Are they not, in so many regards, just like the rest of us?
It’s not the salaries and benefits they earn, or even their numbers, that should concern us. It’s what they do with their time in the course of their daily duties. And that has everything to do with the frigid, disingenuous corporate culture they endure and to which they are too often inured.
Successive federal and Atlantic provincial governments have, in recent years, forced their bureaucracies to carry the water buckets of public opprobrium. After all, why not? Civil servants are easy targets, easily manipulated to do their political masters’ bidding on pain of various employment adjustment programs and other vile euphemisms for: “You’re fired and you have five minutes to clean out your desk.”
Now, we perceive in New Brunswick a wholly cynical move to buy public approval by curtailing the legal bargaining powers of unions that represent civil servants.
Or, as the province’s duly appointed Czar of strategic review, Health Minister Victor Boudreau, told the Saint John Telegraph-Journal not long ago: “What happens in settling some of these wages is a bit of what they call a leap frog, where one province settles with a particular union. . .and then in the next province, their contract is up six months later, so they want to be two per cent higher than the province that just settled.”
Again, so what?
Should we not wheel this issue back to the central discussion where it belongs?

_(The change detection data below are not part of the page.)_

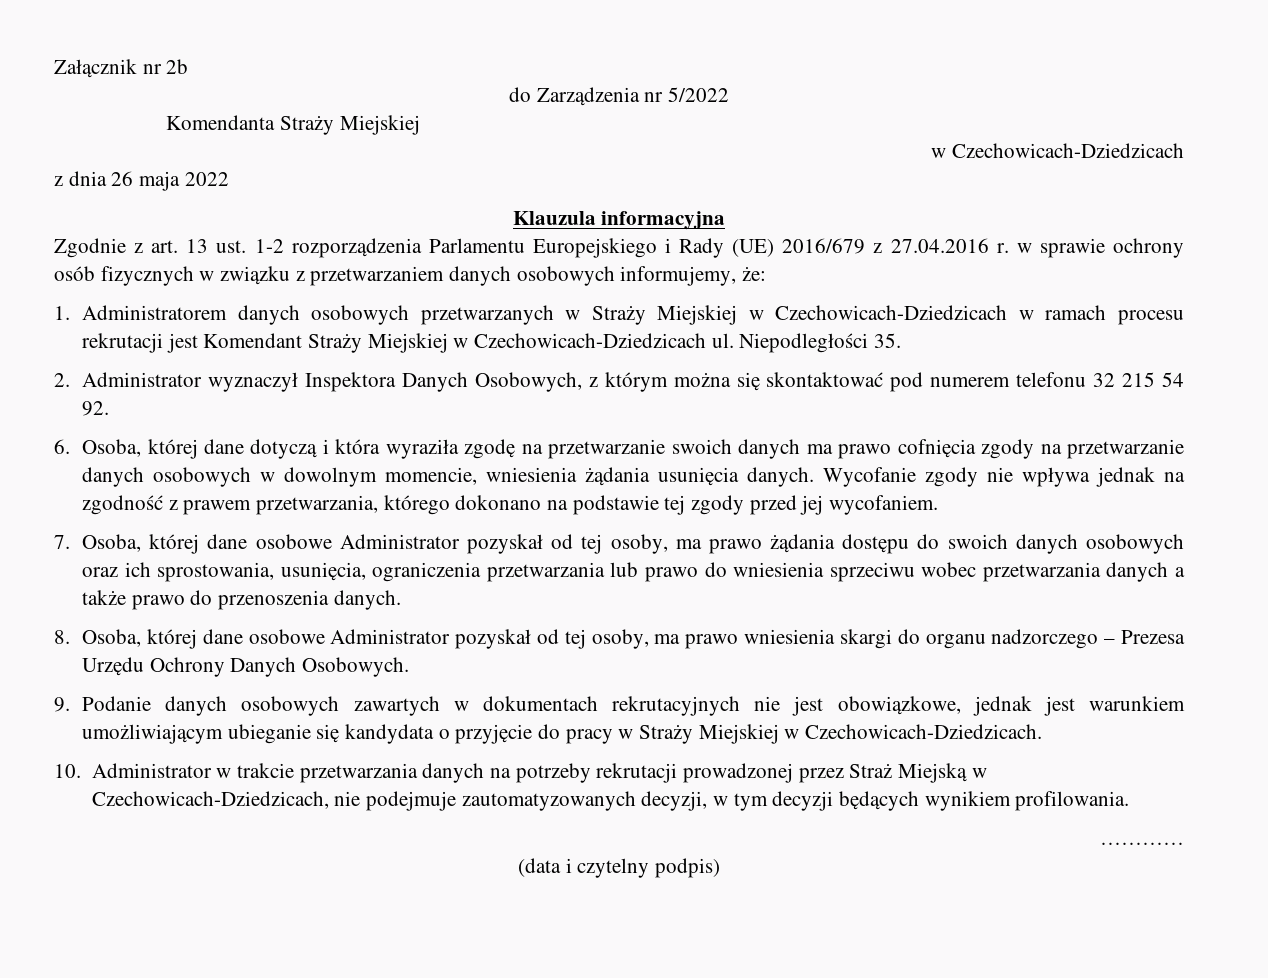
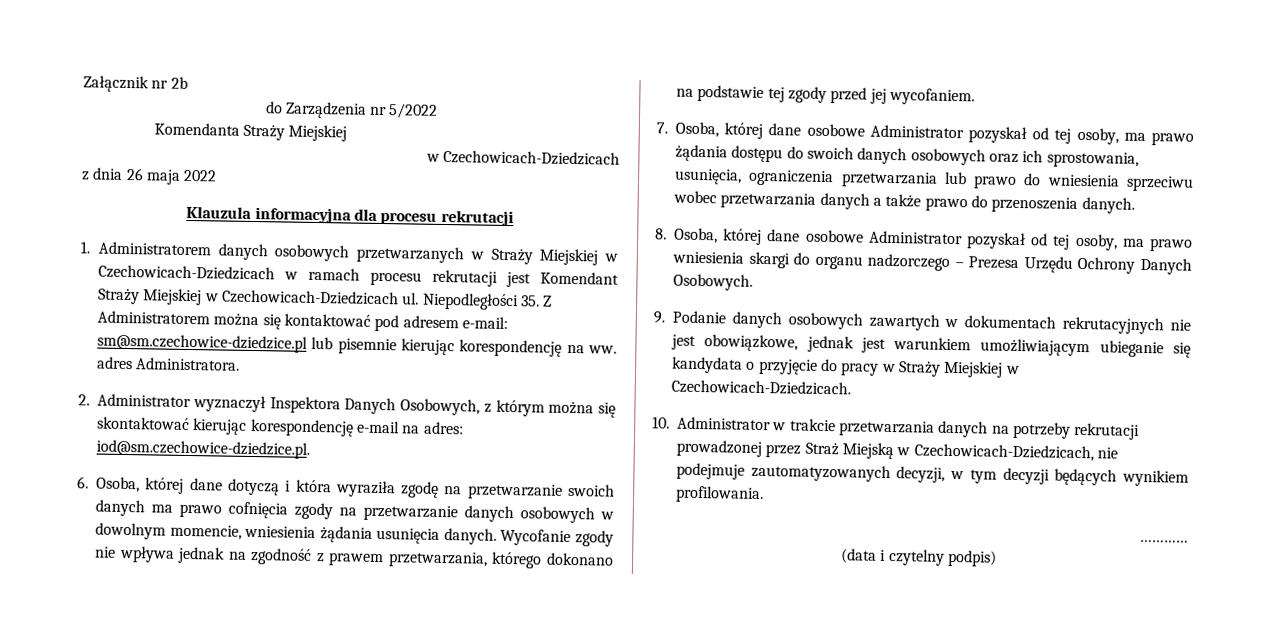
- Klauzula informacyjna
- Zgodnie z art. 13 ust. 1-2 rozporządzenia Parlamentu Europejskiego i Rady (UE) 2016/679 z 27.04.2016 r. w sprawie ochrony osób fizycznych w związku z przetwarzaniem danych osobowych informujemy, że:
+ Klauzula informacyjna dla procesu rekrutacji
- Niepodległości 35.
+ Niepodległości 35. Z Administratorem można się kontaktować pod adresem e-mail: sm@sm.czechowice-dziedzice.pl lub pisemnie kierując korespondencję na ww. adres Administratora.
- 2. Administrator wyznaczył Inspektora Danych Osobowych, z którym można się skontaktować pod numerem telefonu 32 215 54 92.
+ 2. Administrator wyznaczył Inspektora Danych Osobowych, z którym można się skontaktować kierując korespondencję e-mail na adres: iod@sm.czechowice-dziedzice.pl.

Which civil servants in Atlantic Canada earn too much money for what they do? Which ones arrive at the public trough with little or nothing to show for their slight effort to make an appearance?
The issue is not, ultimately, about big government versus small government.

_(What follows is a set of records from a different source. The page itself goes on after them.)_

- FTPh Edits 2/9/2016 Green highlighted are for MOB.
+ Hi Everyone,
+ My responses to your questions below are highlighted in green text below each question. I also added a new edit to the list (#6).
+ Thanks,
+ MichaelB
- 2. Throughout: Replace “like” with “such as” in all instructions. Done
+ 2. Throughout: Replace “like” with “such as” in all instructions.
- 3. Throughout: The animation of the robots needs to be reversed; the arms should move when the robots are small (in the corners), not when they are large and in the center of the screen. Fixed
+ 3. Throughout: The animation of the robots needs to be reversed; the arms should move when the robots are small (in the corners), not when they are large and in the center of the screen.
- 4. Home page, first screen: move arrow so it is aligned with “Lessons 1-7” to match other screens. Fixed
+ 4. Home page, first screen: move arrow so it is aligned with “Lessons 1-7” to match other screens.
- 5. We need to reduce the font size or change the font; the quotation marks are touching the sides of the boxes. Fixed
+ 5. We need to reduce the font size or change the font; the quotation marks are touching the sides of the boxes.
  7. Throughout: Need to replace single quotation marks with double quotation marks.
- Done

It’s only about good government.
Bruce,
The issue is what do you get for what you pay. The issue with government and employees is that there are no performance metrics so there is a big tendency to punch the clock attitude.
The ministers change and these people succumb to their powers to protect their jobs and future. Some deputy ministers make $150,000 plus……not many competitive jobs in NB pay that kind of money. I would have no issue paying if there was some kind of performance.
I live in Calgary, we pay our politicians well but expect performance!!! Nenshi is great, Look at Prentice…. This leadership quality is reflected in the civil servants. Get the job done attitude.
I have experienced very bad (ministerial level) politics and civil servant attitude in my business dealing with NB. I would never invest capital in that province again.
Its a broken system in the maritimes but so are the people…its a sad state of affairs.